In its destrucuion, the building, liberated, reveals its stories and the many layers of life that went through its light drenched rooms. In chaotic geometry, rooms were constructed and reconstructed first by architects and then by snipers, becoming a structure of death were snipers had obstructed the lights by building rooms within rooms, seeing everything with a tunnel view yet hiding away from the outside world.

The building houses stories of an Orthodox family, Dr Néguib Schemali, a Maronite Phalangist dentist, and the Fallah, a Palestinian family right across from him. It houses stories of a hairdresser who lived in Broumana, who won the national lottery and was able to accomplish his lifelong dream of opening a salon in Beirut, where he became synonyms for his “chignon.” This same man, once the war was over, went back to his ‘salon,’ fixed it and went back to work disregarding the complete havoc that all those years of war have left the building in. It houses stories of snipers that left graffiti behind like: “I want to tell the truth, my soul will fly away in a minute,’ ‘Begin’ that speaks volumes about this part of our history and affiliation with Israel, and “if my love for Gilert is a crime, then let them witness my crimes,” hinting to homosexual inclination of some of the snipers. It houses stories of a sniper named George, who is now so disturbed psychologically that he only lives during the night and sleeps during the day. It houses stories of snipers called Katol and Tarazan. It houses stories of a Beiruti lady, who entertained constantly and had commissioned an architect to build a side staircase for the building so the servants could bring things in and out undisturbed. It houses stories of families lost, of letters left to the demises of time, of a city that has gone through madness and came back to life.

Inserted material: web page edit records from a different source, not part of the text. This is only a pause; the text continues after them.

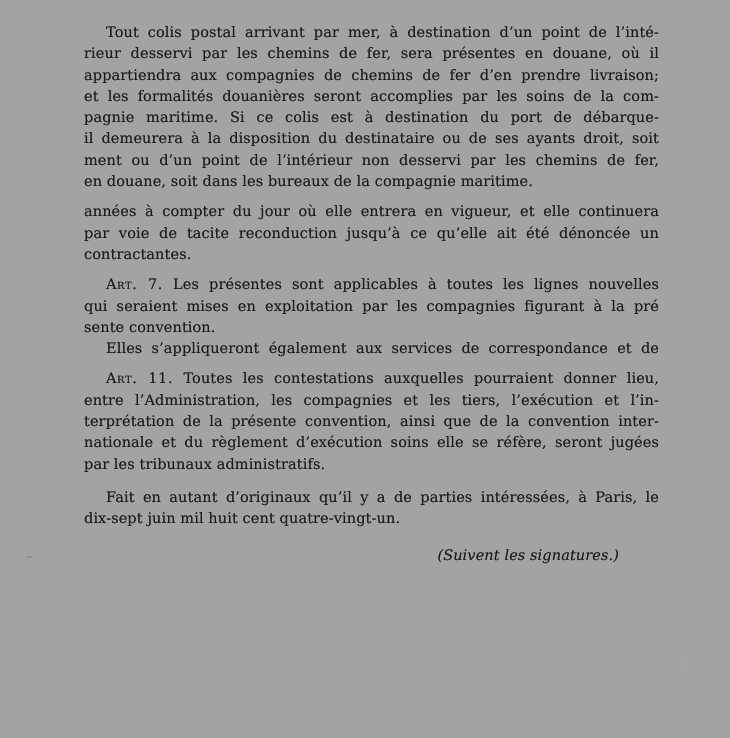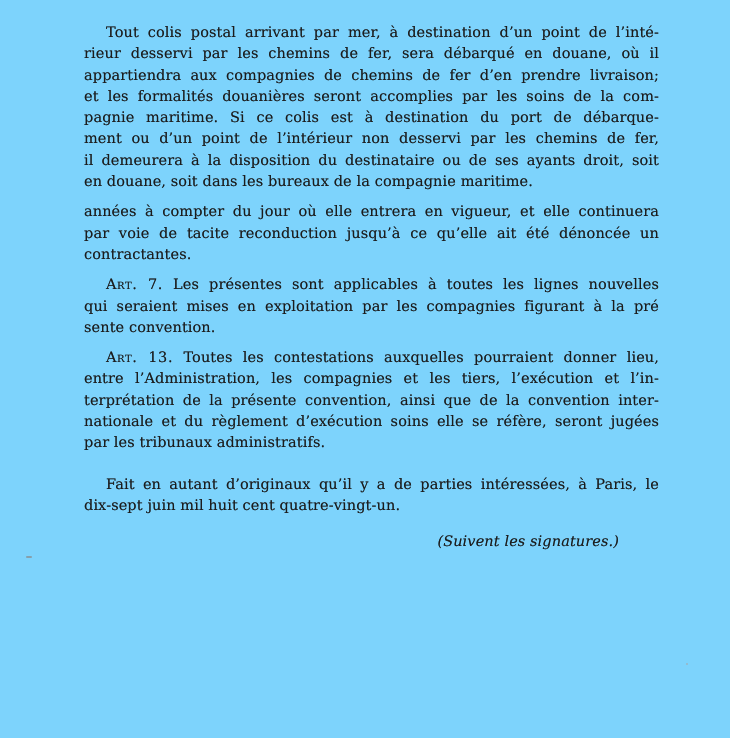--- a/index.html
+++ b/index.html
@@ -12,38 +12,38 @@
     width: 730px;
     height: 738px;
     position: relative;
     overflow: hidden;
     font-family: "DejaVu Serif", "Liberation Serif", serif;
     color: #1c1c1c;
   }
   .page {
     position: absolute;
     inset: 0;
-    background: #7dd3fc;
+    background: #a3a3a3;
   }
   .text-block {
     position: absolute;
     left: 84px;
     top: 23px;
     width: 575px;
     font-size: 14.5px;
     line-height: 21.3px;
     letter-spacing: 0.1px;
     text-rendering: geometricPrecision;
     
     text-shadow: 0 0 0.35px rgba(20,20,20,0.55);
   }
   .para { margin: 0; }
   .para.article { margin-top: 9px; }
   
-  .para.body.spaced { margin-top: 20px; }
+  .para.body.spaced { margin-top: 12px; }
   .line {
     text-align: justify;
     text-align-last: justify;
   }
   .line.last { text-align-last: left; }
   .line.first { text-indent: 22px; }
   .sc { font-variant: small-caps; letter-spacing: 0.6px; }
   .para.signature {
     margin-top: 15px;
     font-style: italic;
@@ -76,42 +76,43 @@
     opacity: 0.7;
   }
 </style>
 </head>
 <body>
 
 <div class="page">
   <div class="text-block">
       <div class="para body">
         <div class="line first">Tout colis postal arrivant par mer, à destination d’un point de l’inté-</div>
-        <div class="line">rieur desservi par les chemins de fer, sera débarqué en douane, où il</div>
+        <div class="line">rieur desservi par les chemins de fer, sera présentes en douane, où il</div>
         <div class="line">appartiendra aux compagnies de chemins de fer d’en prendre livraison;</div>
         <div class="line">et les formalités douanières seront accomplies par les soins de la com-</div>
         <div class="line">pagnie maritime. Si ce colis est à destination du port de débarque-</div>
+        <div class="line">il demeurera à la disposition du destinataire ou de ses ayants droit, soit</div>
         <div class="line">ment ou d’un point de l’intérieur non desservi par les chemins de fer,</div>
-        <div class="line">il demeurera à la disposition du destinataire ou de ses ayants droit, soit</div>
         <div class="line last">en douane, soit dans les bureaux de la compagnie maritime.</div>
       </div>
       <div class="para article">
         <div class="line">années à compter du jour où elle entrera en vigueur, et elle continuera</div>
         <div class="line">par voie de tacite reconduction jusqu’à ce qu’elle ait été dénoncée un</div>
         <div class="line last">contractantes.</div>
       </div>
       <div class="para article">
         <div class="line first"><span class="sc">Art. 7.</span> Les présentes sont applicables à toutes les lignes nouvelles</div>
         <div class="line">qui seraient mises en exploitation par les compagnies figurant à la pré</div>
         <div class="line last">sente convention.</div>
       </div>
       <div class="para body">
+        <div class="line first">Elles s’appliqueront également aux services de correspondance et de</div>
       </div>
       <div class="para article">
-        <div class="line first"><span class="sc">Art. 13.</span> Toutes les contestations auxquelles pourraient donner lieu,</div>
+        <div class="line first"><span class="sc">Art. 11.</span> Toutes les contestations auxquelles pourraient donner lieu,</div>
         <div class="line">entre l’Administration, les compagnies et les tiers, l’exécution et l’in-</div>
         <div class="line">terprétation de la présente convention, ainsi que de la convention inter-</div>
         <div class="line">nationale et du règlement d’exécution soins elle se réfère, seront jugées</div>
         <div class="line last">par les tribunaux administratifs.</div>
       </div>
       <div class="para body spaced">
         <div class="line first">Fait en autant d’originaux qu’il y a de parties intéressées, à Paris, le</div>
         <div class="line last">dix-sept juin mil huit cent quatre-vingt-un.</div>
       </div>
       <div class="para signature">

As you walk in, the light seems to touch every corner of the building, trying in its way to christen it from its sins, to wash away the horror of darkness that had concealed it for years. The city noises seem to muffle down and the breeze enters slowly, cautiously, sweeping every corner yet fearfully rushing away. “This war monument stands today as a testament to what happens during the war to human beings, to its city, and its aftermath” says Mona Hallak. It stands today peering through the eyes of its visitors, where once snipers peered through it, into an unknown future, gazing, wondering whether an awakening of this mass amnesia will ever take place, and whether the time will ever come when its citizens will claim this city as their own.

Initially known as the Barakat building, named the Yellow house due to the yellow ochre color of the sandstone. The name of the building changed with the alteration of its function; it was dubbed the building of death during the civil war. Now a museum and urban cultural center celebrating the history of Beirut and namely the civil war, called “Beit Beirut” (the house of Beirut) and commissioned to architect Youssef Haidar for its restoration.

To my Beirut and its heartbreaking history.